A new Congress opened for business Thursday to confront long-festering national problems, deficits and immigration among them, in an intensely partisan and crisis-driven era of divided government. “The American dream is in peril,” said House Speaker John Boehner, re-elected to his post despite a mini-revolt in Republican ranks.
Moments after grasping an oversized gavel that symbolizes his authority, Boehner implored the assembly of newcomers and veterans in the 113th Congress to tackle the nation’s heavy burden of debt at long last. “We have to be willing — truly willing — to make this right.”
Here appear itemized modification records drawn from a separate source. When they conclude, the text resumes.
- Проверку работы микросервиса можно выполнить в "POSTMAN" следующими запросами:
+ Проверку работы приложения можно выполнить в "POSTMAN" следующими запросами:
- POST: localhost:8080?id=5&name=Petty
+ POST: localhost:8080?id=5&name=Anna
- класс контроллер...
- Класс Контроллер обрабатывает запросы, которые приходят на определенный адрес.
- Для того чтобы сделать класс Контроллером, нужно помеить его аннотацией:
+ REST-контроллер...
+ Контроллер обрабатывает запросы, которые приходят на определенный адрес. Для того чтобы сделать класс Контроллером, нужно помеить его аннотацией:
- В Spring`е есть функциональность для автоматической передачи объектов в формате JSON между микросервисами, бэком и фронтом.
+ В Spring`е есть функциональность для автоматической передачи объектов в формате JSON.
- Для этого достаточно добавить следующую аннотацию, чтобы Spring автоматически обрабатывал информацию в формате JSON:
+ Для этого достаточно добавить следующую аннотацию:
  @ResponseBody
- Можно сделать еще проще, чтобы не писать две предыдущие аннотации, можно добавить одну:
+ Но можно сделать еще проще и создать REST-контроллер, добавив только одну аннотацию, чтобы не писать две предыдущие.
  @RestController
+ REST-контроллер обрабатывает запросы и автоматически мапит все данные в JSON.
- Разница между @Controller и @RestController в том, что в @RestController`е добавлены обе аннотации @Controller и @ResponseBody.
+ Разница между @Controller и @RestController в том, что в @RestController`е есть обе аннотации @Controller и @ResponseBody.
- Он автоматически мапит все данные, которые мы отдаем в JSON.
Also on the two-year agenda is the first significant effort at an overhaul of the tax code in more than a quarter-century. Republicans and Democrats alike say they want to chop at a thicket of existing tax breaks and use the resulting revenue to reduce rates.
There were personal milestones aplenty as the winners of last fall’s races swore an oath of office as old as the republic.
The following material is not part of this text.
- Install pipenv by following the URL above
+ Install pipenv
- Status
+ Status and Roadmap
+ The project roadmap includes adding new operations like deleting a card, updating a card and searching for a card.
Sens. Heidi Heitkamp of North Dakota, Elizabeth Warren of Massachusetts, Tammy Baldwin of Wisconsin, Mazie Hirono of Hawaii and Deb Fischer of Nebraska were among the newcomers sworn in, raising the number of women in the Senate to a record 20. Tim Scott of South Carolina became the first black Republican in the Senate in more than three decades.
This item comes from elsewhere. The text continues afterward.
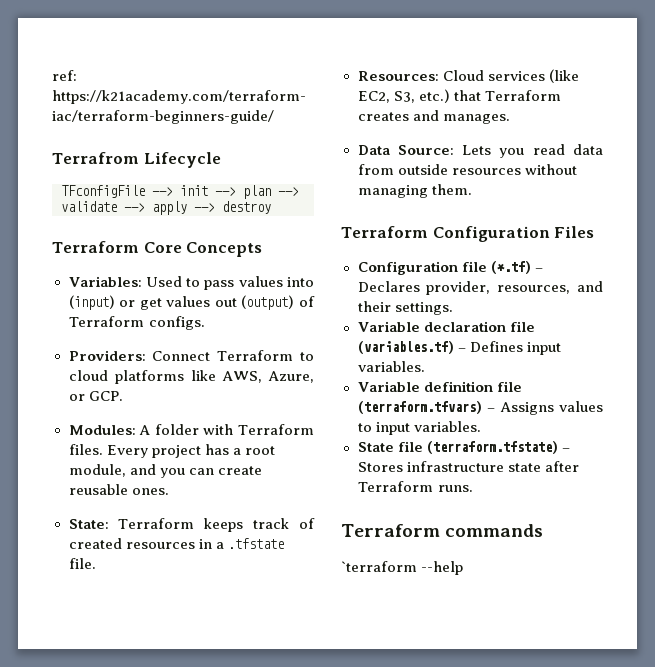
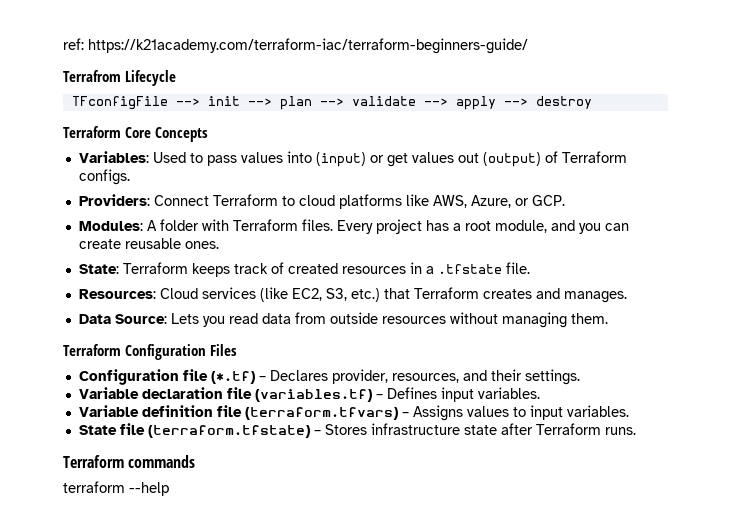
- `terraform --help
+ terraform --help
On the first day of a new term, one veteran made a stirring comeback. Republican Sen. Mark Kirk of Illinois returned to the Capitol for the first time since suffering a stroke a year ago, walking slowly up the 45 steps to the Capitol with the use of a cane.
Across the Capitol, children and grandchildren squirmed through opening formalities that ended with Boehner’s election as the most powerful Republican in a government where President Barack Obama soon will be sworn in to a second term, and his fellow Democrats control the Senate.